Evolutionary Diffusion¶
Variational autoencoders and conditional flow matching to treat evolution as vectors through latent space. This gives a whole genome mutation / selection process from which we can learn the tree of life.
See Initial Directions for the original project scoping discussion, Technical Overview for a comprehensive description of the training data pipeline, model architecture, and evaluation, and Meeting Notes for a chronological summary of project meetings.
Goals¶
- Model historical evolution as paths through latent space
- Train flow/diffusion models to recapitulate and project evolutionary trajectories
- Enable out-of-sample forward and reverse evolution prediction
Repos¶
Training data¶
- trajectories (currently in blab, will move to pegasus-research) — Provisions evolutionary sequence trajectories from Nextstrain trees. Extracts parent-child sequence pairs from augur phylogenetic reconstructions for use as diffusion model training data.

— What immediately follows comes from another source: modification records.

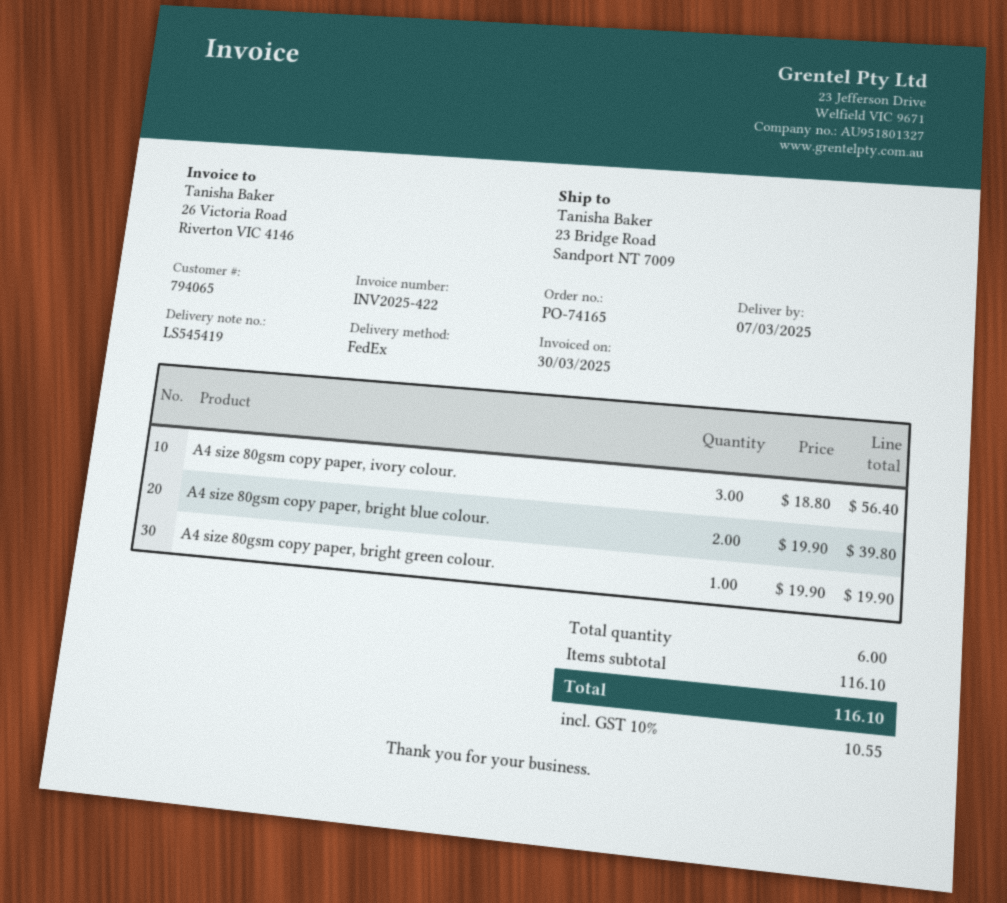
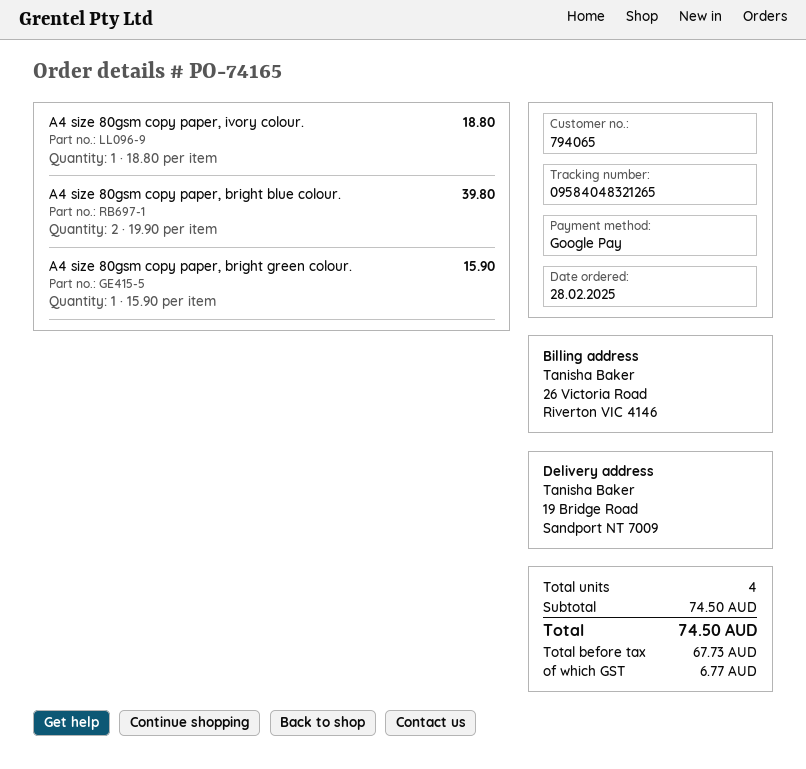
ship to: 23 Bridge Road, Sandport NT 7009 -> 19 Bridge Road, Sandport NT 7009
A4 size 80gsm copy paper, ivory colour.: 3 x 18.80 = 56.40 -> 1 x 18.80 = 18.80
A4 size 80gsm copy paper, bright green colour.: 1 x 19.90 = 19.90 -> 1 x 15.90 = 15.90
total quantity: 6 -> 4
subtotal: 116.10 -> 74.50
tax: 10.55 -> 6.77
total: 116.10 -> 74.50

- bac120 — GTDB bac120 bacterial marker gene extraction and phylogenetic tree building. Extracts 120 single-copy marker genes from bacterial genomes across phyla (Cyanobacteriota, Bacteroidota, Actinomycetota, Bacillota, Pseudomonadota), builds per-gene phylogenetic trees, and generates trajectory data for ML training. Output to S3 at
s3://pegasus-training-data/trajectories/. - odb — OrthoDB marker gene phylogenetics for eukaryotes. Extracts single-copy marker genes from eukaryotic genomes using compleasm, currently targeting fungi (666 genomes, 1122 markers). Builds independent phylogenetic trees per marker via the augur pipeline.

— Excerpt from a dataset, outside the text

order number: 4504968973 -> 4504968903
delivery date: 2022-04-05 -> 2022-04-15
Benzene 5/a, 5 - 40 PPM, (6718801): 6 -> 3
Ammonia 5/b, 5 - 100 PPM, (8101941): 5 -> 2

- rdrp — Viral RdRp extraction and phylogenetic tree building. Extracts RNA-dependent RNA polymerase sequences from viral genomes across Paramyxoviridae, Flaviviridae, and Picornaviridae. Builds cross-family phylogenetic trees targeting the conserved RdRp catalytic domain.
Model training¶
- diffusion-language-model — Discrete diffusion language model fine-tuning for evolutionary sequence generation. Fine-tunes discrete diffusion models (based on dFactory/LLaDA) on evolutionary trajectory data produced by bac120, odb, and rdrp.
Evaluation¶
- pegasus-evals — Evaluation toolkit for evolutionary genomics models. Provides metrics (Hamming, edit distance, identity, alignment score, BLOSUM62, PAM250), synthetic trajectory generators for test datasets, and an inference runner for trained models.